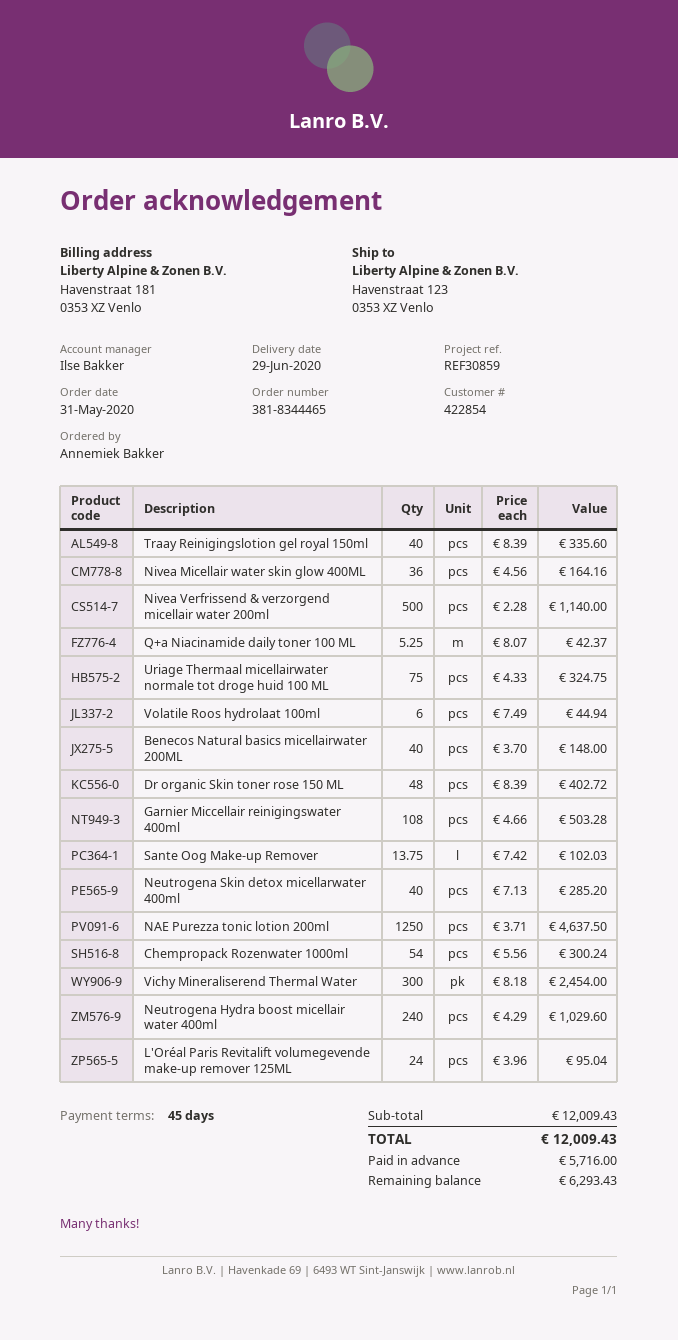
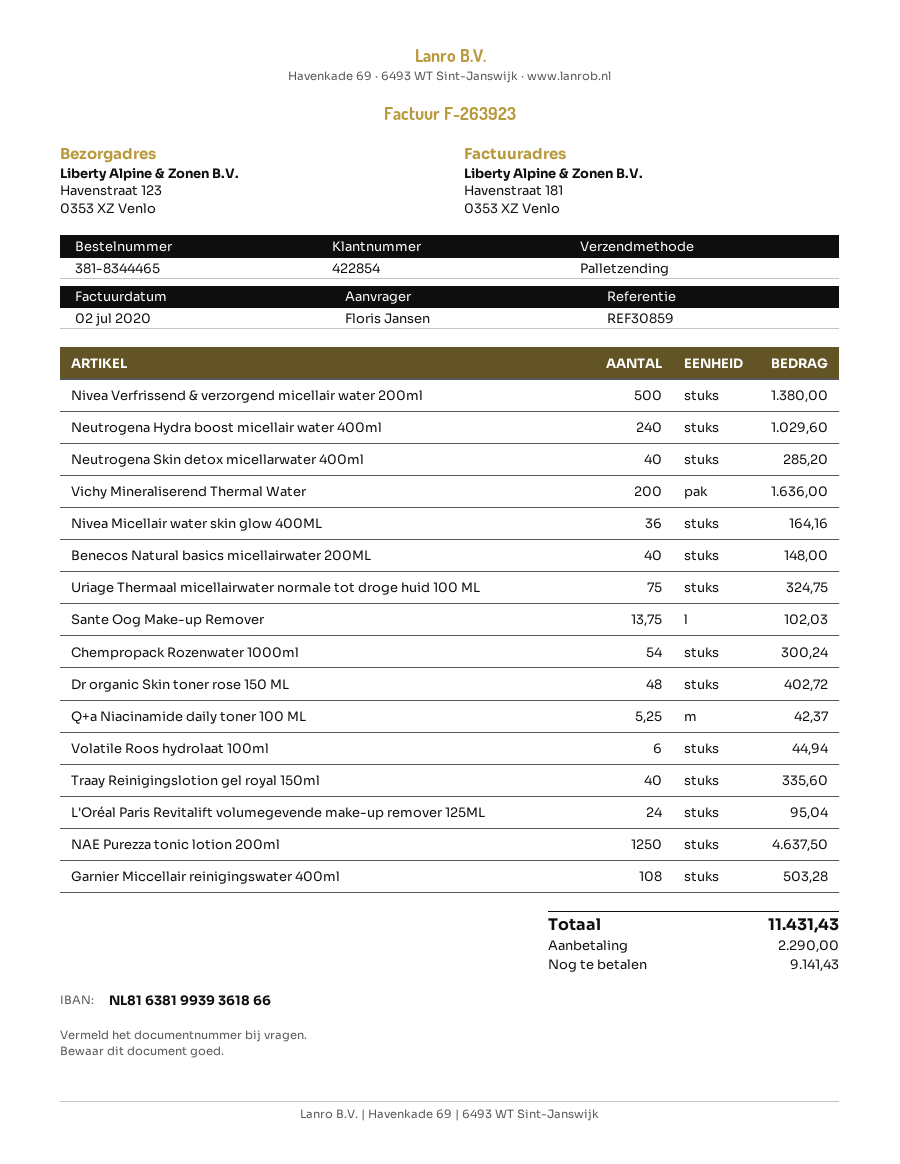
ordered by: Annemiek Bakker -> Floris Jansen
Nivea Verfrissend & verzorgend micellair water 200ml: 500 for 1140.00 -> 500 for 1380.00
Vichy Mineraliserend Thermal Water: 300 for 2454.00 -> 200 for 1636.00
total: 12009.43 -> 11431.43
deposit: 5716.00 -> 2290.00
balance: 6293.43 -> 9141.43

================

Description of the task: Every line of the records must come back unchanged, except that pictures are dropped.

Result for this exercise:
ordered by: Annemiek Bakker -> Floris Jansen
Nivea Verfrissend & verzorgend micellair water 200ml: 500 for 1140.00 -> 500 for 1380.00
Vichy Mineraliserend Thermal Water: 300 for 2454.00 -> 200 for 1636.00
total: 12009.43 -> 11431.43
deposit: 5716.00 -> 2290.00
balance: 6293.43 -> 9141.43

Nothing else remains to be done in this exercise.